Since I greatly admire The Road to Guantánamo and hope millions of people will see it, I'd better be able to justify its use of the always dubious techniques of docudrama. So, to establish a base level of reality, I begin with a question: In what did the alleged badness of Asif Iqbal, Rhuhel Ahmed and Shafiq Rasul consist? Here are the facts of the case of the Tipton Three, as you may learn from sources such as the Center for Constitutional Rights.

In September 2001, shortly after the attacks on the World Trade Center and the Pentagon, 19-year-old Asif left his home in Tipton, outside Birmingham, and flew to Pakistan to prepare for his impending wedding. His friends Rhuhel and Shafiq soon joined him on vacation, along with a fourth buddy named Monir (later lost on the road and presumed dead). Though not unusually devout, the young men were religious enough to visit a mosque while knocking about Karachi; and there they heard, and responded to, an imam's call to support their fellow Muslims in Afghanistan, which was then facing American invasion.

It is not clear to me, either from my reading or from the film, what exactly Asif, Rhuhel and Shafiq thought they might do in Afghanistan: fight against the Americans, provide humanitarian aid or just look around. Considering their youth and history of recklessness (we'll get to that), they may not have had any clear idea themselves. What we do know, with reasonable certainty, is that they crossed the border, quickly realized they'd ventured into a scene of diarrhea-inducing chaos and then (once the bombs started to drop) discovered they had no sure way to leave. After a week or so, the swirl of events carried them from Kabul to the Taliban outpost of Kunduz. There, amid a horde of men surrendering to Northern Alliance forces, they were put onto a hellish transport to Shebargan Prison.
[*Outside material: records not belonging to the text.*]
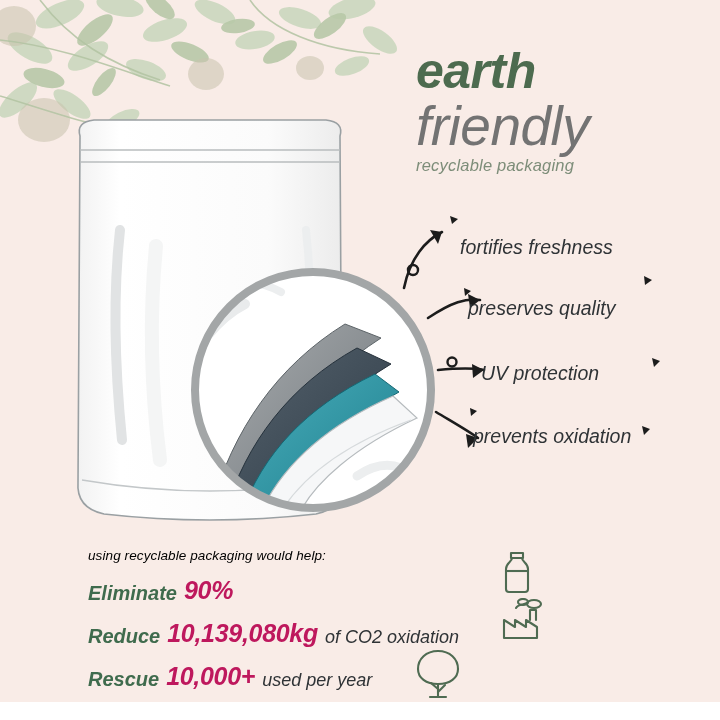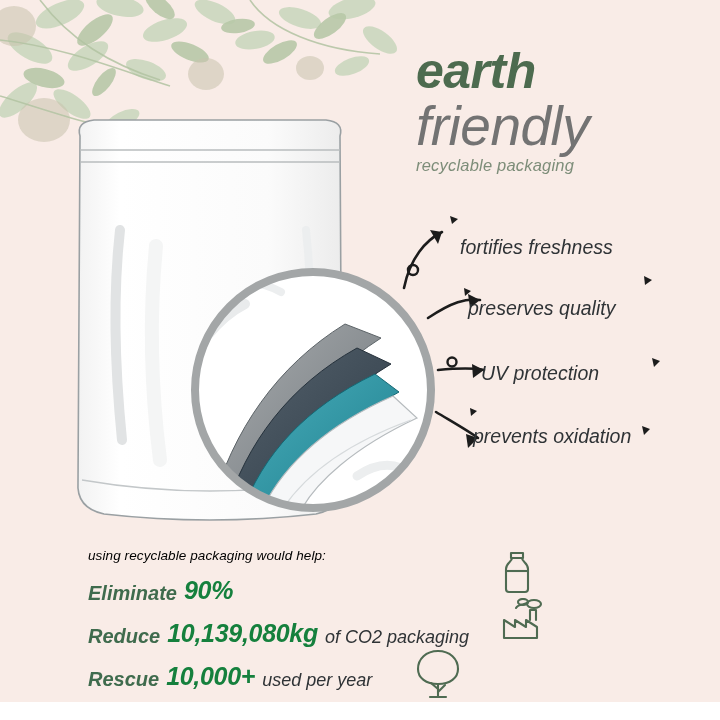--- a/index.html
+++ b/index.html
@@ -114,21 +114,21 @@
   }
   .stat-verb {
     font-size: 20px;
     font-weight: bold;
     color: #3f6b4d;
     margin-right: 7px;
   }
   .stat-num {
     font-size: 25px;
     font-weight: bold;
-    color: #15803d;
+    color: #be185d;
     margin-right: 7px;
     letter-spacing: -0.3px;
   }
   .stat-tail {
     font-size: 18px;
     color: #2f3336;
   }
 
   .stat-icon {
     position: absolute;
@@ -284,21 +284,21 @@
     <div class="lead">using recyclable packaging would help:</div>
 
     <div class="stat-row">
       <span class="stat-verb">Eliminate</span>
       <span class="stat-num">90%</span>
     </div>
 
     <div class="stat-row">
       <span class="stat-verb">Reduce</span>
       <span class="stat-num">10,139,080kg</span>
-      <span class="stat-tail">of CO2 packaging</span>
+      <span class="stat-tail">of CO2 oxidation</span>
     </div>
 
     <div class="stat-row">
       <span class="stat-verb">Rescue</span>
       <span class="stat-num">10,000+</span>
       <span class="stat-tail">used per year</span>
     </div>
   </div>
 
   <svg class="stat-icon icon-bottle" width="44" height="48" viewBox="0 0 44 48" xmlns="http://www.w3.org/2000/svg">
After that, things turned ugly. In late December 2001 US forces took possession of Asif, Rhuhel and Shafiq, who by mid-February 2002 were living in chain-link cages in Guantánamo, at Camp X-Ray. At its core, The Road to Guantánamo is a dramatization of the treatment the men claim to have received there, and subsequently at Camp Delta, from which they were at last released into British custody in March 2004. For more than two years, they had been kept imprisoned without any legal process, to be endlessly interrogated and (by any meaningful definition of the word) tortured--first on the possibility that they might know something about Al Qaeda, and then on the assumption that they were themselves Al Qaeda members. We may gauge the baselessness of these suspicions from the fact that the three are not still shut up in Camp Delta.

And what of the possibility that they'd wanted to take up weapons with the Taliban? We may judge the seriousness of that scenario by the fact that British authorities held Asif, Rhuhel and Shafiq for just one day of questioning in London before releasing them, without charges, back into the general population of Tipton.

So much for the facts. Now for the movie.

About Stuart Klawans

The Nation's film critic Stuart Klawans is author of the books Film Follies: The Cinema Out of Order (a finalist for the 1999 National Book Critics Circle Awards) and Left in the Dark: Film Reviews and Essays, 1988-2001. His film criticism and reviews for The Nation won the 2007 National Magazine Award. When not on deadline for The Nation, he contributes articles to the New York Times and other publications. more...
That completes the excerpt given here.